For Evie, the most bitter pill to swallow is that her parents are both well-educated liberals; her mother is a feminist studies professor, and her father is an upscale artist whose salacious sculptural works eroticize left-wing causes. Evie feels that their intellectual background makes them too well-informed to be able to justify their indifference toward the environment. Late in the novel, when Evie and Jack finally confront them about their inaction on global warming, the parents feebly respond, “We don’t have that much power” (193), prompting the gentle, big-hearted Jack to finally become as disillusioned as his sister and pronounce, “You’re my father.
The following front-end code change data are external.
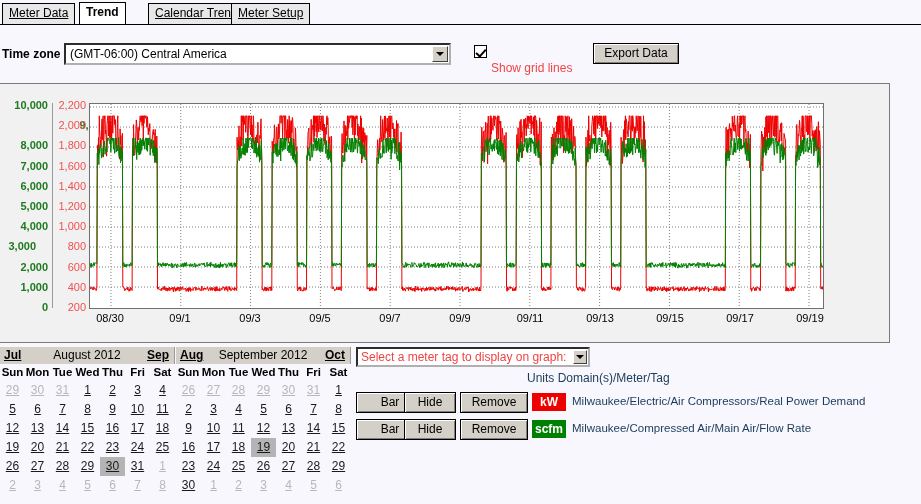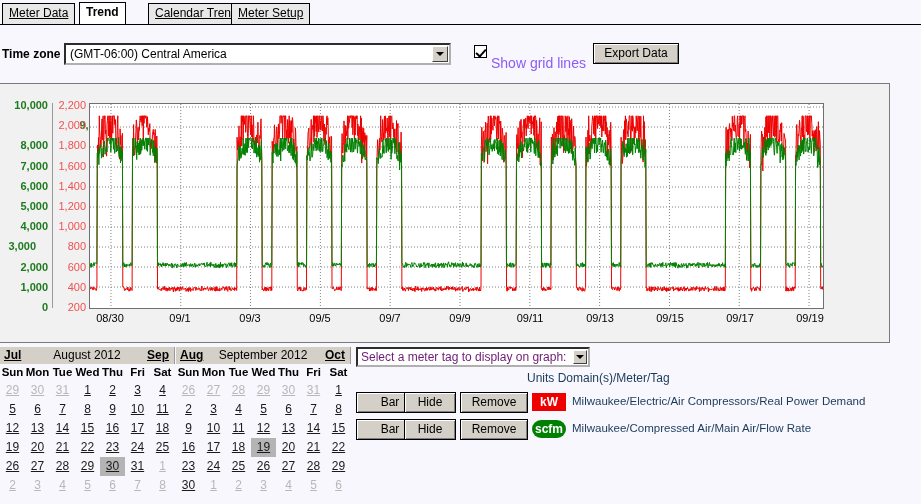"Show grid lines" .gridchk-label { color: #8b5cf6 -> #ef4444; font-size: 14px -> 12px; top: 12px -> 18px }
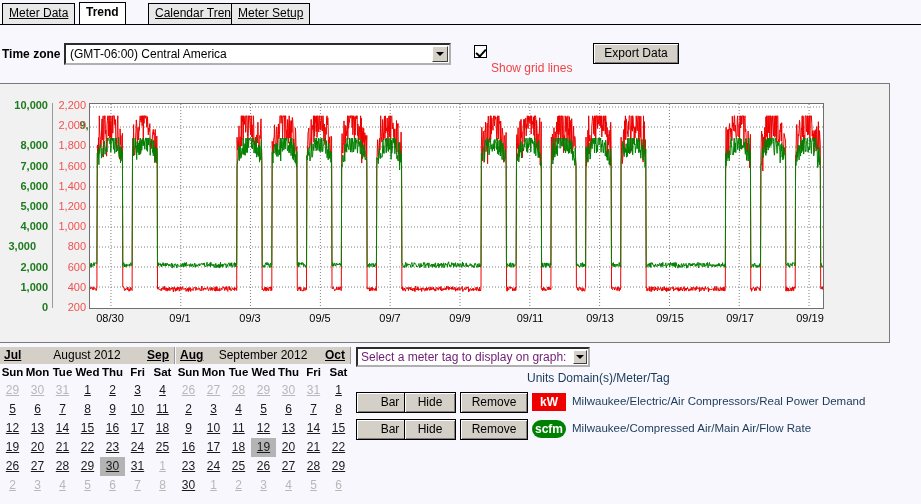"Select a meter tag to" .tag-select .val { color: #701a75 -> #ef4444 }
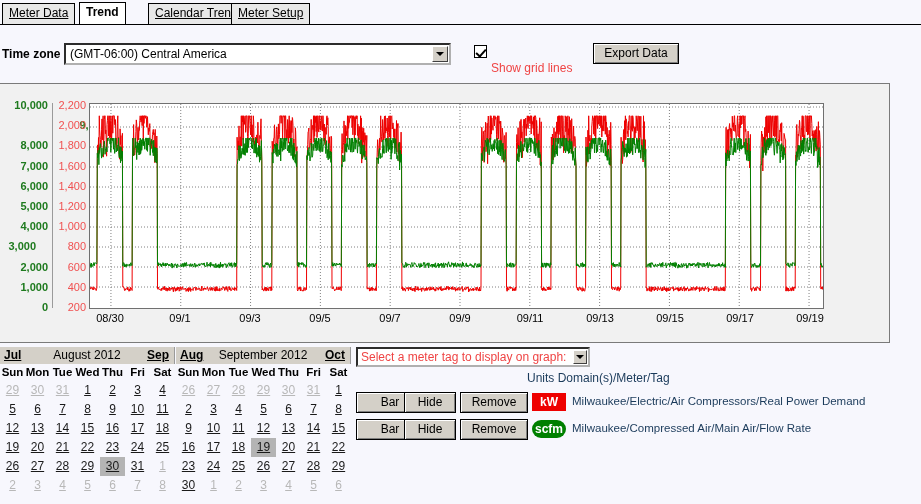"scfm" div.badge { border-radius: 9px -> none }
But you’re a liar” (201). Earlier, Jack equated science with Jesus, on the basis that a belief in science can be the savior of humanity. However, Millet’s subtext implies that the belief in Jesus tore families apart because some people would be saved while others would not. The novel also suggests that the difference with global warming is that science can only save humanity if everyone believes in it and acts as one.